Wupper is designed by Nikhef (Amsterdam, The Netherlands) for the CERN ATLAS / FELIX project. Its main purpose is to provide a simple Direct Memory Access (DMA) interface to the Xilinx Virtex-7 PCIe Gen3 hard block. Wupper is specifically designed for the 256 bit wide AXI4-Stream interface of the Xilinx Virtex-7 FPGA Gen3 Integrated Block for PCI Express (PCIe). Wupper has been also successfully ported to Xilinx Kintex UltraScale FPGAs.
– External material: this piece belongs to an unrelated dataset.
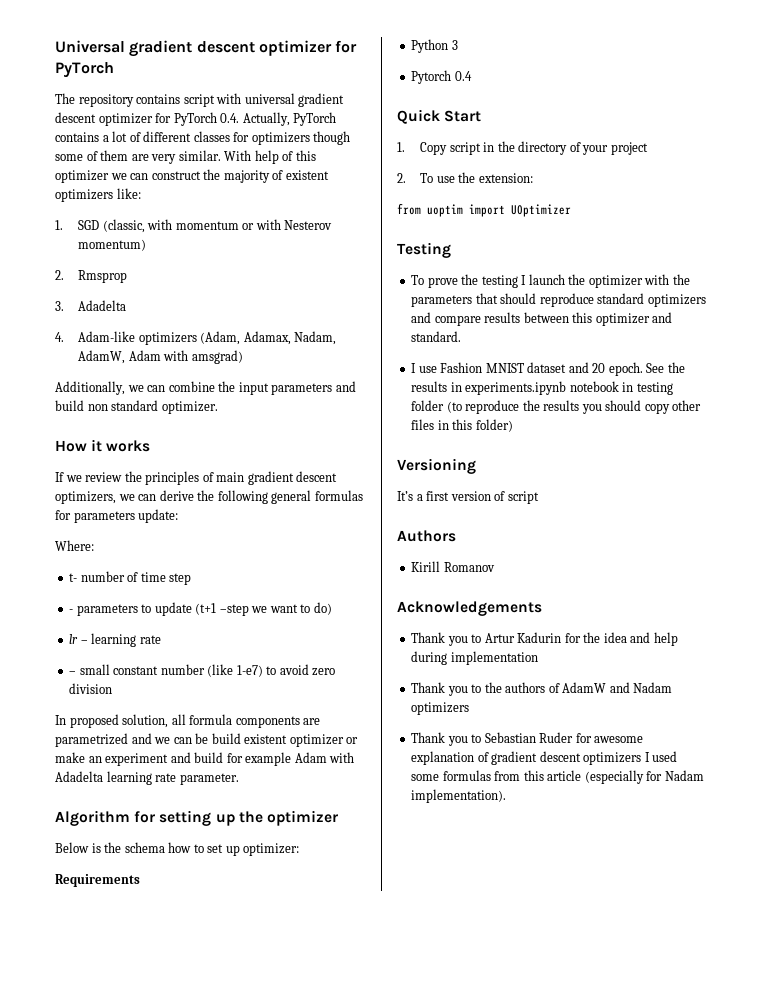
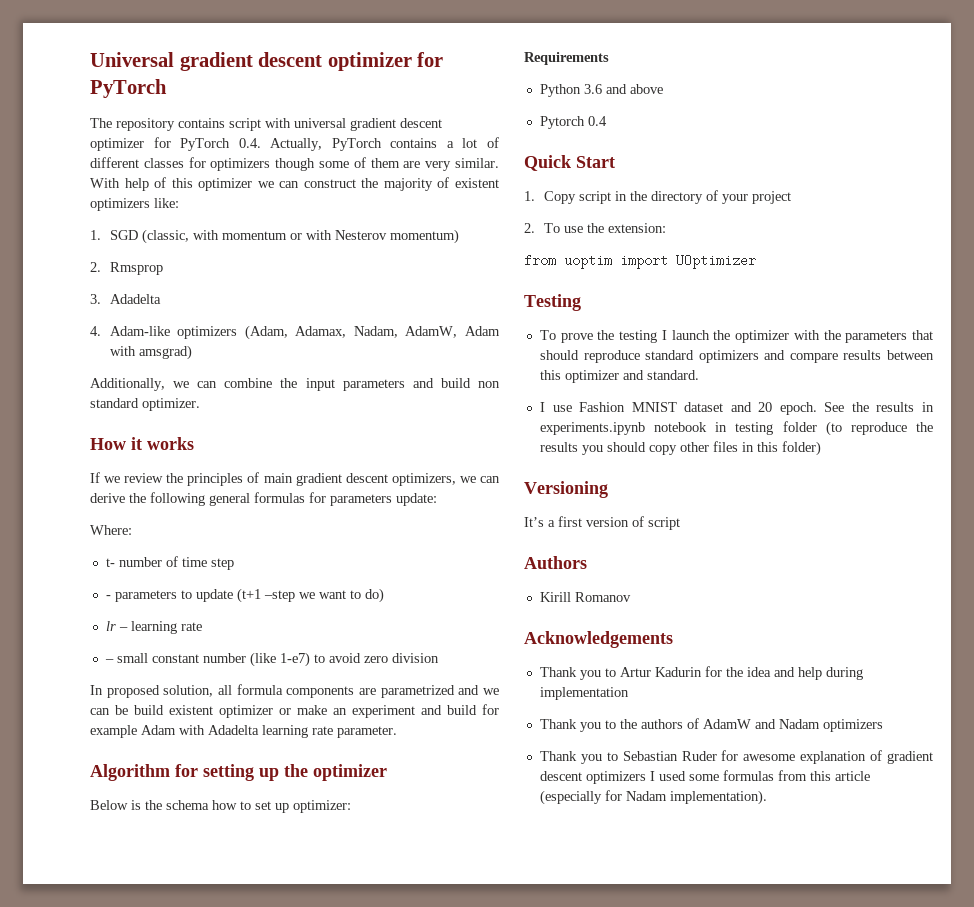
[451,40,458,50] 3 -> [583,84,663,94] 3.6 and above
The main purpose of Wupper is therefore to provide an interface to standard FIFOs. This is the done by the DMA_read_write block in the diagram above. The read/write FIFOs have the same width as the Xilinx AXI4-Stream interface (256 bits for PCIe Gen3 and 512 bits for PCIe Gen4 inter) and run at 250 MHz. The application side of the FPGA design can simply read or write the FIFOs. Wupper will handle the transfer to Host PC memory, according to the addresses specified in the DMA descriptors.
Another functionality of Wupper is thus to manage a set of DMA descriptors. Descriptors consist of an address, a read/write flag, the transfer size (number of 32 bit words) and an enable line. Descriptors are handled by the DMA_control block. These descriptors are mapped as normal PCIe memory or IO registers. Besides the descriptors and the enable line (one per descriptor), a status register for every descriptor is provided in the register map.
Besides DMA specific functions, the DMA control block can also handle generic control and monitor registers for user application.
Wupper is provided with a generic MSI-X compatible interrupt controller.
- For synthesis and implementation of the cores, it is recommend to use Xilinx Vivado 2020.1.
- Other IP cores (clock wizard and PCIe) are provided in the Xilinx .xci format, as well as the constraints file (.xdc) is in the Vivado 2020.1 Format, FIFO cores are using XPM macros.
- For Versal devices, Vivado 2020.1 is used as well, but there may be better support in later Vivado editions. We will upgrade later.
- The Virtex Ultrascale+ VU9P works with PCIe Gen4 however this was officially dropped by Xilinx. To use these devices with Gen4, Vivado 2018.1 has to be used.
For portability reasons, no Xilinx project files will be supplied with Wupper. Instead, a bundle of TCL scripts has been supplied to create a project and import all necessary files, as well as to do the synthesis and implementation. These scripts are be described in details in the /documentation/wupper.pdf distributed with Wupper.
The Wupper has been tested on a VCU128 FPGA on a Gigabyte X570 AORUS PRO motherboard. There are 4 conditions to test the device:
- Bifurcation enabled in BIOS with x8x8 configuration.
- IOMMU disabled in BIOS
- VCU128 in PCIEX16 slot.
- No card on PCIEX8 slot.
Two devices populate in the PCIe bus for the VCU128. The wupper driver creates two files, /dev/wupper0 and /dev/wupper1. Each of them correspond to a PCIe device, connected in the FPGA to a pair of 512b-width FIFO (one for RX and one for TX), making a total of 1024b communication path at 250MHz for a theretical maximum burst of 256Gbps, greater than the 252Gbps theoretical maximum of PCIe Gen4 x16.